Imagine a couple new startups begin offering a brand new service in Michigan. These companies innovatively use new technologies to meet consumers’ needs in real-time and transform ordinary workers into entrepreneurs. Pretty soon, however, some raise concerns about customer safety regarding this new service. Now imagine the Michigan Legislature quickly jumps into action (a stretch, I know) and proposes new regulations aimed at protecting consumers.
These regulations are impressively demanding — more so than those that govern most Michigan industries. They require these startups to register with a state department, pay an annual permit of $5,000, subject themselves to state-sanctioned audits and keep specific records on employee performance. They must also carry a mandated level of insurance and enforce a zero-tolerance drug and alcohol policy. They may only hire employees would are at least 19 years old, licensed, and who register and insure their own equipment. All equipment must be inspected annually by a licensed professional.

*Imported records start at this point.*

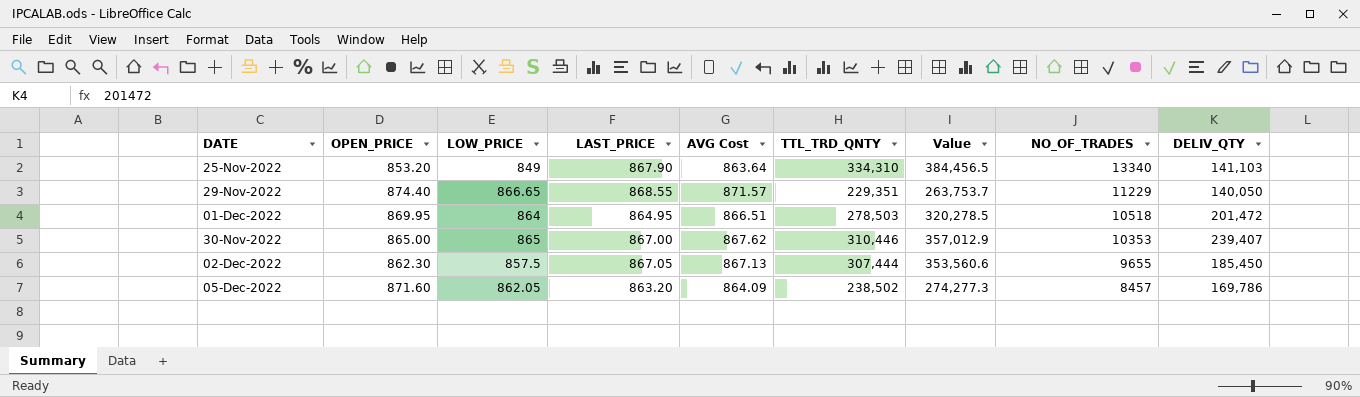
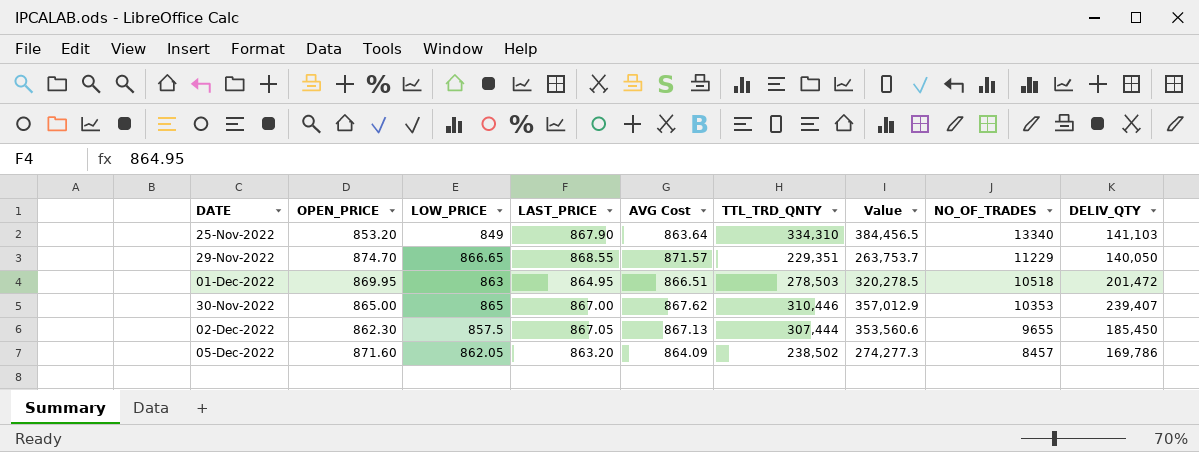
29-Nov-2022 | OPEN_PRICE: 874.40 -> 874.70
01-Dec-2022 | LOW_PRICE: 864 -> 863

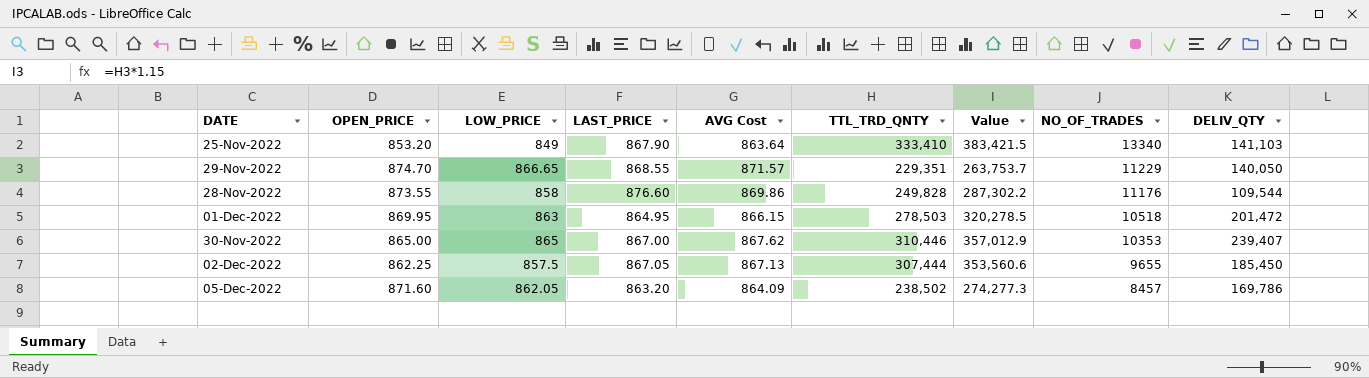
25-Nov-2022 | TTL_TRD_QNTY: 334,310 -> 333,410
25-Nov-2022 | Value: 384,456.5 -> 383,421.5
row 28-Nov-2022: none -> 873.55 | 858 | 876.60 | 869.86 | 249,828 | 287,302.2 | 11176 | 109,544
01-Dec-2022 | AVG Cost: 866.51 -> 866.15
02-Dec-2022 | OPEN_PRICE: 862.30 -> 862.25

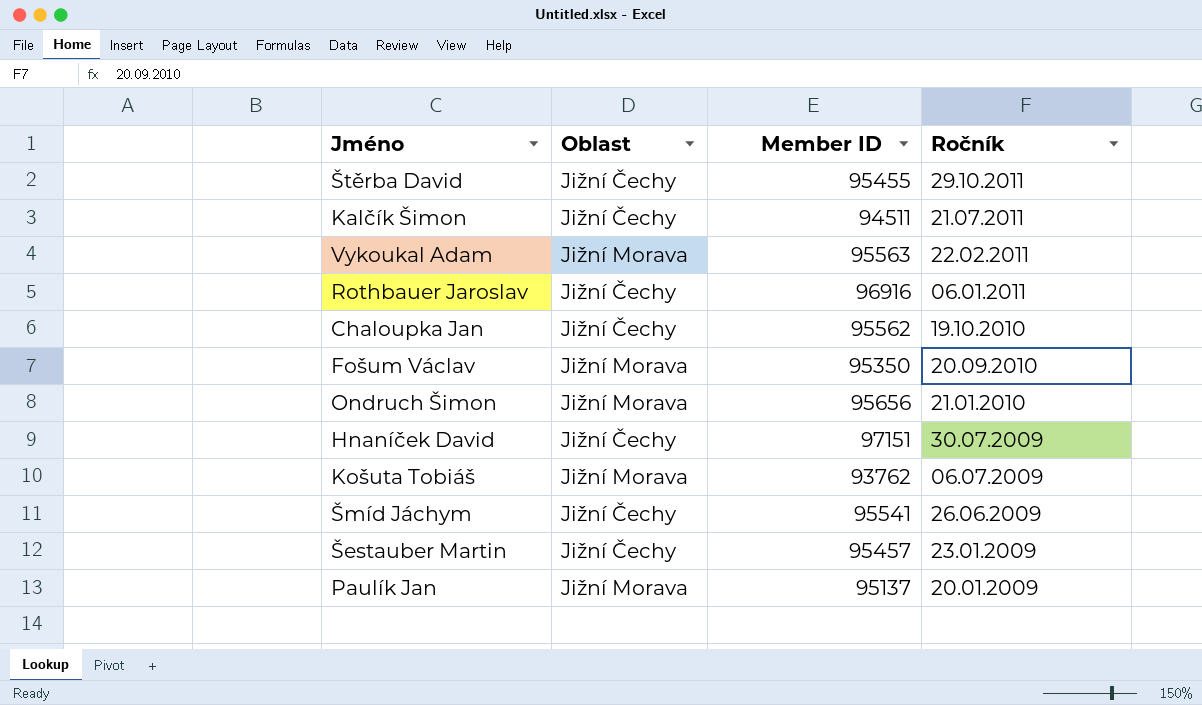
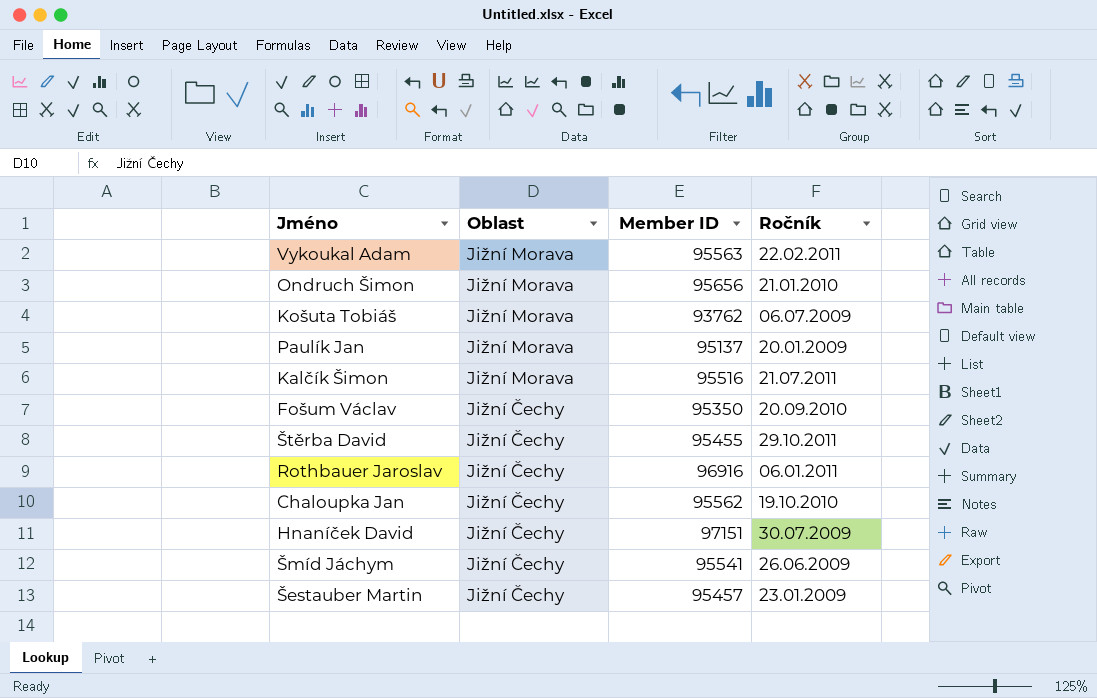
row order: Ročník descending -> Oblast descending
Kalčík Šimon | Oblast: Jižní Čechy -> Jižní Morava
Kalčík Šimon | Member ID: 94511 -> 95516
Fošum Václav | Oblast: Jižní Morava -> Jižní Čechy

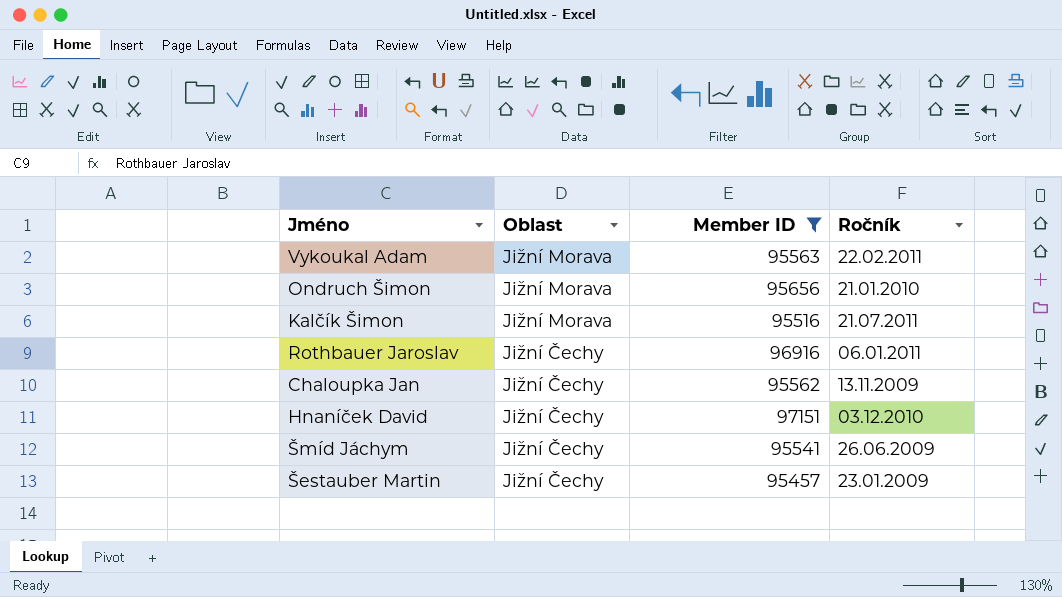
filter: none -> Member ID >= 95457
Chaloupka Jan | Ročník: 19.10.2010 -> 13.11.2009
Hnaníček David | Ročník: 30.07.2009 -> 03.12.2010

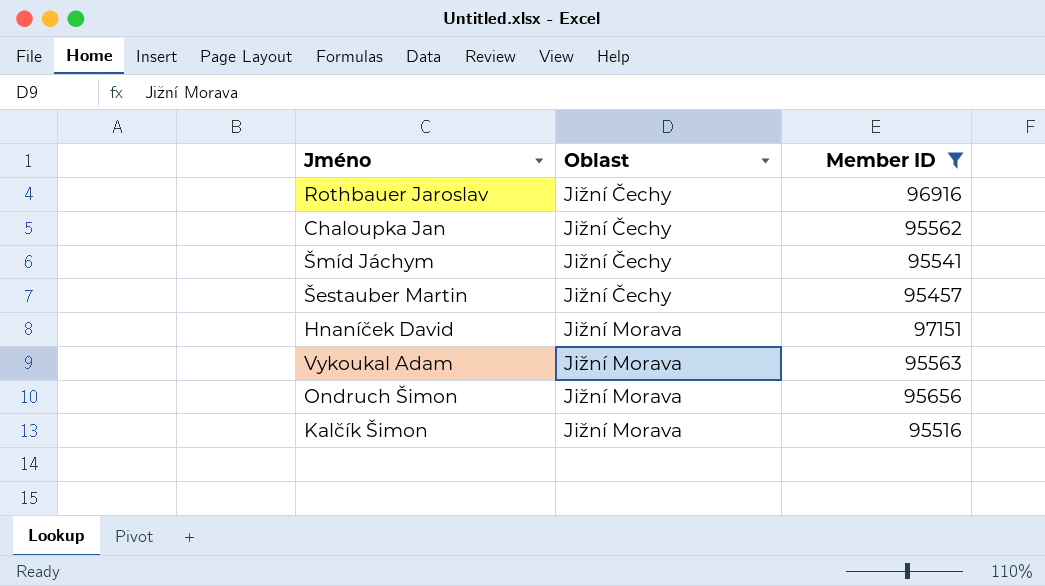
row order: Oblast descending -> Oblast ascending
column Ročník | position: 4 -> none
Hnaníček David | Oblast: Jižní Čechy -> Jižní Morava

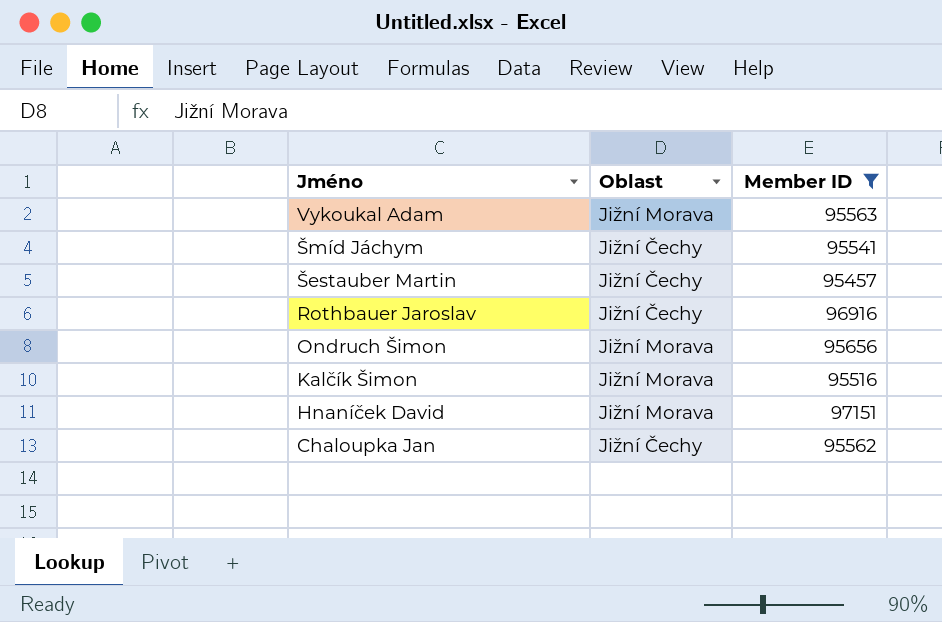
row order: Oblast ascending -> Jméno descending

In this imaginary scenario, you would think these thorough regulations would address all concerns about customer safety. But, in reality, you’d be wrong.
The situation outlined above is real and being debated in Lansing right now, regarding “transportation network companies,” better known as ride-sharing. A bipartisan group in the Michigan House, led by Rep. Tim Kelly (R-Saginaw Township), has introduced legislation that would create the very regulations described above for ride-sharing companies such as Uber and Lyft.
But Sen. Rick Jones (R-Grand Ledge) and Sen. Dale Zorn (R-Ida) don’t think these tough regulations are tough enough. They’ve introduced competing bills in the Senate that would institute similar regulations to those in the House bills, but also force ride-sharing companies to operate under the 25-year-old Limousine Transportation Act, create Detroit-specific restrictions and enable local governments to pile on their own rules and regulations.
The House regulations seem sensible, rigorous but not overbearing — just the balance policymakers should aim for when regulating a brand new industry. And it’s not obvious how the additional regulations proposed in the Senate would benefit consumers of ride-sharing services. Rather, they seem to be aimed at force-fitting a new innovation into an old business model. That’s not a good strategy for reinventing Michigan.